> _TASK ITEM_: Pick every line from the data that holds the word "Shaun".

> _DATA SUPPLIED_:
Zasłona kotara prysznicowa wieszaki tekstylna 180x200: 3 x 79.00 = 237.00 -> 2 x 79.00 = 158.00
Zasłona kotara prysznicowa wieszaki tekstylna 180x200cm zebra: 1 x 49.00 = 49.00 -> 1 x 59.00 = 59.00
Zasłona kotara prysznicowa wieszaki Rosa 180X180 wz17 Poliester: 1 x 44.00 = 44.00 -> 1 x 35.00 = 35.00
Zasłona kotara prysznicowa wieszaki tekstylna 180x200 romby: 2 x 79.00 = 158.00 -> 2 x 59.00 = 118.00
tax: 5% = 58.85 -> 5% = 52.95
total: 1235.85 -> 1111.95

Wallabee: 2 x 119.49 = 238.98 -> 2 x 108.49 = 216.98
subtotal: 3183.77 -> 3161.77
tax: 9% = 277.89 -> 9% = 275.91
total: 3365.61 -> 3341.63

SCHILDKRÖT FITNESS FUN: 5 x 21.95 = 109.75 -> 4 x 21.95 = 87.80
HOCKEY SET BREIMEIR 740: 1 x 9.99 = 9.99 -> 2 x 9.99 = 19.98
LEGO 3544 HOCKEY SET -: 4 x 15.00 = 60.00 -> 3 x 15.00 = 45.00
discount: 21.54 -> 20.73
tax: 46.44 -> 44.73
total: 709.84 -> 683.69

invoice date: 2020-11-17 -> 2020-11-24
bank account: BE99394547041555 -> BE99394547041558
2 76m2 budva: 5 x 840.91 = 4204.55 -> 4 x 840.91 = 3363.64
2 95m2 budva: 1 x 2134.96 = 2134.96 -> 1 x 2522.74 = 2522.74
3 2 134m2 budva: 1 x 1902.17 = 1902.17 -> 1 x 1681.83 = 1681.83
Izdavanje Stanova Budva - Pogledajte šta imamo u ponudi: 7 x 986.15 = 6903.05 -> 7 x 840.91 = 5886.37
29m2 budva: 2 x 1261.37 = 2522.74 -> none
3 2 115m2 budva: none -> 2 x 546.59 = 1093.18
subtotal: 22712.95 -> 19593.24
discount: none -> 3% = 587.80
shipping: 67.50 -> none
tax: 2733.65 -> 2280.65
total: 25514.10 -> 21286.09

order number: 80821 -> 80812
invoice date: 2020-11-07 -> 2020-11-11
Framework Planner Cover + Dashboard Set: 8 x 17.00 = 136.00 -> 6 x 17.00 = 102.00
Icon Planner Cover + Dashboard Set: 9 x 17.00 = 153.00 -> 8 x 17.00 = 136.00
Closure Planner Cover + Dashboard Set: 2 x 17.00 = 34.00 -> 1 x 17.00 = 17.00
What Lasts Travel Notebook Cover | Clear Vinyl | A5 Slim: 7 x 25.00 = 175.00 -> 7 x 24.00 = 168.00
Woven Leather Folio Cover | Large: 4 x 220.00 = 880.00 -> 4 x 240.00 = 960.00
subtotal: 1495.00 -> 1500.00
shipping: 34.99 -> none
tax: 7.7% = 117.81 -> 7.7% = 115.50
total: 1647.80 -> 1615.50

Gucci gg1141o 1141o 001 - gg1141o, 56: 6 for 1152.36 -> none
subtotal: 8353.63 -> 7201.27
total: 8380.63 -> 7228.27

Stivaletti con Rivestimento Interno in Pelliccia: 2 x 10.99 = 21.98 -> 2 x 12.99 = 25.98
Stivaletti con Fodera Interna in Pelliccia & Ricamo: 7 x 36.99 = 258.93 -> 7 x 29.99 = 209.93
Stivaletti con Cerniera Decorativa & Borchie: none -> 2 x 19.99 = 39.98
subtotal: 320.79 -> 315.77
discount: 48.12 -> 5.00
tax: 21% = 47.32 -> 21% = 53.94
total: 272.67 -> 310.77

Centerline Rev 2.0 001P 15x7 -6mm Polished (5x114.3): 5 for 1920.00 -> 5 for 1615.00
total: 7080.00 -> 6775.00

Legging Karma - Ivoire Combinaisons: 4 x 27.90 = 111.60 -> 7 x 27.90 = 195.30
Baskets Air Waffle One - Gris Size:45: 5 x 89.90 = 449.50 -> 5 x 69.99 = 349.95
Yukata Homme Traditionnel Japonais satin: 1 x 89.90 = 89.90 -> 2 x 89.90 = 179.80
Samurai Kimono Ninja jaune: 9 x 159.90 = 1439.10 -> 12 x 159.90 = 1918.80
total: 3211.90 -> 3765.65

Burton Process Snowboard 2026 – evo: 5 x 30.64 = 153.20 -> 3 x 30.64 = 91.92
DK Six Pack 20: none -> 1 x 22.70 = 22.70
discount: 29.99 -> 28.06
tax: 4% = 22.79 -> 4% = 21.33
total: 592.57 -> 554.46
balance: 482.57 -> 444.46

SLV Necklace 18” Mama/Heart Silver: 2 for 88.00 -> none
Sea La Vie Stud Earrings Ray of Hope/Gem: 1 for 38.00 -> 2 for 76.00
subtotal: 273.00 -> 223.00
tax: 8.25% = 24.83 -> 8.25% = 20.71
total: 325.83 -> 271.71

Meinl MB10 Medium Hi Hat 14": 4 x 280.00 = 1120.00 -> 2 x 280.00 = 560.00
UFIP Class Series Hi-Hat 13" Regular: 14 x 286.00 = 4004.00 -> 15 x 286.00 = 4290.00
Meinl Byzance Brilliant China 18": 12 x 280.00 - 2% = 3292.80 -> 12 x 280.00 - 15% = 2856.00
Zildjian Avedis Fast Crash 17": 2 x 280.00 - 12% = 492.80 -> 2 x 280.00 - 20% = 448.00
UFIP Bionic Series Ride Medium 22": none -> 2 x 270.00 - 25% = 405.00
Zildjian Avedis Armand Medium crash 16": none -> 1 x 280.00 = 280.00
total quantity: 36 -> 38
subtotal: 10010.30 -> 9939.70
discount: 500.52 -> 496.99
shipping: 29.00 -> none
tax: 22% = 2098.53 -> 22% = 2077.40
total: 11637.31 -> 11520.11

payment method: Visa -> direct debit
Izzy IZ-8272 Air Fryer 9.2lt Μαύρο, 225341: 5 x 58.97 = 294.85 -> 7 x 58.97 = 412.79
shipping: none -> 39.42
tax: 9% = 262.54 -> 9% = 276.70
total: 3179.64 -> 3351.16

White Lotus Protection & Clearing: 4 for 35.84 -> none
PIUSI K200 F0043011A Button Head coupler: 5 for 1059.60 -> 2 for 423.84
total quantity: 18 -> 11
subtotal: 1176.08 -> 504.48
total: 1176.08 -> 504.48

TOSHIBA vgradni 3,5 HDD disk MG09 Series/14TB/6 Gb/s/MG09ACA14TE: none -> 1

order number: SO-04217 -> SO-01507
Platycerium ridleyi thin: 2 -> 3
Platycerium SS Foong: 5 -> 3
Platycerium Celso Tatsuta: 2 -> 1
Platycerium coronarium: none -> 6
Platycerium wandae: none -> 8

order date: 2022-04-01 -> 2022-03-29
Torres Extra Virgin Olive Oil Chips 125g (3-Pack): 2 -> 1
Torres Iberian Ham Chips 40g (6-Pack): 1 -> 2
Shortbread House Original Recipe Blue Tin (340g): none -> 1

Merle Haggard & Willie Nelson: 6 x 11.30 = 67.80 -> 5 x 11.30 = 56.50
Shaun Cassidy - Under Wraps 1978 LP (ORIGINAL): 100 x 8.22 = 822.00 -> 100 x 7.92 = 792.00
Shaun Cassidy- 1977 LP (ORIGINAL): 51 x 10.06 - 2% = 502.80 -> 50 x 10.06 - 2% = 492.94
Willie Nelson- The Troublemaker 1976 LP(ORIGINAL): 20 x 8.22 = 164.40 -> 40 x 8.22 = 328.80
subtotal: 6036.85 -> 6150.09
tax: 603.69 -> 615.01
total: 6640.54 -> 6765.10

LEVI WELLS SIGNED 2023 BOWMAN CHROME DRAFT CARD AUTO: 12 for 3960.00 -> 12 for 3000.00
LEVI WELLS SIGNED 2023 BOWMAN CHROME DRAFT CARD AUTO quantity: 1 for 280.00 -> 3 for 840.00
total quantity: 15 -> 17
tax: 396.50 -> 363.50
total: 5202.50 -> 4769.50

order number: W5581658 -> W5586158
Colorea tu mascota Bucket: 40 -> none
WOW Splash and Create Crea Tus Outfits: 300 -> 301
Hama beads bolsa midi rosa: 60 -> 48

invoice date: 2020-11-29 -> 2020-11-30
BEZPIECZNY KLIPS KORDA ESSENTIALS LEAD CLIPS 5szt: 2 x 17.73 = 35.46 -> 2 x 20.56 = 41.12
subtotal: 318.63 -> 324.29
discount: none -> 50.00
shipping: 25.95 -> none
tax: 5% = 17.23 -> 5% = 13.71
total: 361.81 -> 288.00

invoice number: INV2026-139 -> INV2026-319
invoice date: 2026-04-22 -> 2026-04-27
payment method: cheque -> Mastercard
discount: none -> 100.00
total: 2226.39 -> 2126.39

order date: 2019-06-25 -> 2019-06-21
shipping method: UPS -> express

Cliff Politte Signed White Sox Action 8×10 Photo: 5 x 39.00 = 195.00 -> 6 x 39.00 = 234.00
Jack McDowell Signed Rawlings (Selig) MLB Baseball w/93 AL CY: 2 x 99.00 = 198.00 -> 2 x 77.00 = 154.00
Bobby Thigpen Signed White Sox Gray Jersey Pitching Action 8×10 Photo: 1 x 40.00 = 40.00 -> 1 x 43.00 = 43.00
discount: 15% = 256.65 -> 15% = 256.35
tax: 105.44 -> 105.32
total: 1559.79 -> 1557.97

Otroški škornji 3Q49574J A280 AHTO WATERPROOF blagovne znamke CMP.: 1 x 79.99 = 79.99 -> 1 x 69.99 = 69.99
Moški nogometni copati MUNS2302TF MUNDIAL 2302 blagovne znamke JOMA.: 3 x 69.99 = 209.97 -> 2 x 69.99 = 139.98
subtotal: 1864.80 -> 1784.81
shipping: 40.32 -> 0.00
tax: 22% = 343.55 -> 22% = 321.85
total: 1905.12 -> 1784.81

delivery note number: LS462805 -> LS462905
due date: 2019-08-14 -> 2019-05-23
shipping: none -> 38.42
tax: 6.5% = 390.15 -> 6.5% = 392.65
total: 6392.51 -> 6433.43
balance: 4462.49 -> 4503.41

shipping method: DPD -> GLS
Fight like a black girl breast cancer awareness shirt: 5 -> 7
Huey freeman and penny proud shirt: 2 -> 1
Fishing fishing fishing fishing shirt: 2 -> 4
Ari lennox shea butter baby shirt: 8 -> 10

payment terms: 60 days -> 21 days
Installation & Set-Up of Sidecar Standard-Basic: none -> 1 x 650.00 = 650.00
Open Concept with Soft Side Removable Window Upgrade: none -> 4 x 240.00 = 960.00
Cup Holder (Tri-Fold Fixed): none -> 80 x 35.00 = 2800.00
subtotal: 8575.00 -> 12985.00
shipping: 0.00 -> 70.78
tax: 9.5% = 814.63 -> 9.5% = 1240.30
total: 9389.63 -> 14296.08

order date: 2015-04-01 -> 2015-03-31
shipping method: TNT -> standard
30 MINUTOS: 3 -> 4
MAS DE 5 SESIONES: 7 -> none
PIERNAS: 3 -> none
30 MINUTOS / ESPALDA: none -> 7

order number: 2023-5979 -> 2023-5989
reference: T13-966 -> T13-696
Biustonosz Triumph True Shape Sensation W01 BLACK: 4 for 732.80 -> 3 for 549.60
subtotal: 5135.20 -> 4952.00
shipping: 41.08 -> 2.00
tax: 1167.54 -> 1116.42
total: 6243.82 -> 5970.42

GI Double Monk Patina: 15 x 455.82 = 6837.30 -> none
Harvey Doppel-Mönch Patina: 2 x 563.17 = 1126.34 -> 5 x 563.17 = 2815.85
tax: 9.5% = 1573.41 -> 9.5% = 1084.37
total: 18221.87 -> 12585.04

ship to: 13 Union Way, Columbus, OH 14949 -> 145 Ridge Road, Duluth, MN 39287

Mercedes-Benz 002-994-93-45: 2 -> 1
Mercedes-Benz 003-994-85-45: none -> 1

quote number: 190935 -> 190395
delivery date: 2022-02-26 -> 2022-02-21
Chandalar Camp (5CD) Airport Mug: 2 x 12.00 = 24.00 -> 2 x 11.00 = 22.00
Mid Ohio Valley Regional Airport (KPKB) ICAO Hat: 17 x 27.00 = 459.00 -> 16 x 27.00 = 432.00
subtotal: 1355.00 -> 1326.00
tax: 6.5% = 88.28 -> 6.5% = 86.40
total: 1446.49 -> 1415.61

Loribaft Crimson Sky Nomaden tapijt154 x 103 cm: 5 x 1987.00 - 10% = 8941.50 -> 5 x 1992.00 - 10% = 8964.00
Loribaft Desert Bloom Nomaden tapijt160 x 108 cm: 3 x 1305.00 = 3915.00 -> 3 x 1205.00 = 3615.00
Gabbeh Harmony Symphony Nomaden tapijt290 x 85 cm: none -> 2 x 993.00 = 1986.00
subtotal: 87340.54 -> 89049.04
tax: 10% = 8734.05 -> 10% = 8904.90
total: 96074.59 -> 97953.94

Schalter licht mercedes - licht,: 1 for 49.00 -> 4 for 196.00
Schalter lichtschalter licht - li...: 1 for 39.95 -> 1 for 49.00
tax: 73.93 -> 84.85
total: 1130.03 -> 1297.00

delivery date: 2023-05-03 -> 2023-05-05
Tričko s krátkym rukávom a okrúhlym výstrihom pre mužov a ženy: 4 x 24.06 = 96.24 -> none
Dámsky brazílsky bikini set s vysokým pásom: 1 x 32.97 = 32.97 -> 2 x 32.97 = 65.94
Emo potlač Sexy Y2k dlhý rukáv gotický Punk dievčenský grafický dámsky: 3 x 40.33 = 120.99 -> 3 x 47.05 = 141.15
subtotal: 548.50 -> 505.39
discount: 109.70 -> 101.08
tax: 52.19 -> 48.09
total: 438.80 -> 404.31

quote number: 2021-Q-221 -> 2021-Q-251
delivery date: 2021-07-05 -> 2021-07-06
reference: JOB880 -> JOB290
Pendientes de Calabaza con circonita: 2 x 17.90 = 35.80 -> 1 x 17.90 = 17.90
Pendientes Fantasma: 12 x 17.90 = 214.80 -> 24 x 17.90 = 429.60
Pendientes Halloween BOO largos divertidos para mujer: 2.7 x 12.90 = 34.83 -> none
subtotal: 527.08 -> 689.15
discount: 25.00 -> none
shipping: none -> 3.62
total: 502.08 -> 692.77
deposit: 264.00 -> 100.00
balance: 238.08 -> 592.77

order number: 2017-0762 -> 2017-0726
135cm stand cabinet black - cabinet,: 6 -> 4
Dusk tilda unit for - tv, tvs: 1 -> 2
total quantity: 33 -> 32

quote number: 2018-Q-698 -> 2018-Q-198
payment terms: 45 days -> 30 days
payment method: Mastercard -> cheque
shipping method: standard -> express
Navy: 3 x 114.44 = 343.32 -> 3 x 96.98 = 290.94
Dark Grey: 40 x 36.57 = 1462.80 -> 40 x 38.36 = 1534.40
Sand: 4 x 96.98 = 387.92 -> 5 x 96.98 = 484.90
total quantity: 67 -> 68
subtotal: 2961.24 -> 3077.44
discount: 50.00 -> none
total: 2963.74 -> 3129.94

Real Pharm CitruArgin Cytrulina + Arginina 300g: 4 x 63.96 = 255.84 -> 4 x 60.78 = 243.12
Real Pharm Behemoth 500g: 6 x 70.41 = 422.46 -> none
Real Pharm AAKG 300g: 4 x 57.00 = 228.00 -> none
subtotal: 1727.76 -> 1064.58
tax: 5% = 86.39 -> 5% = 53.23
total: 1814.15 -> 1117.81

> _RESPONSE FOR THIS EXERCISE_:
Shaun Cassidy - Under Wraps 1978 LP (ORIGINAL): 100 x 8.22 = 822.00 -> 100 x 7.92 = 792.00
Shaun Cassidy- 1977 LP (ORIGINAL): 51 x 10.06 - 2% = 502.80 -> 50 x 10.06 - 2% = 492.94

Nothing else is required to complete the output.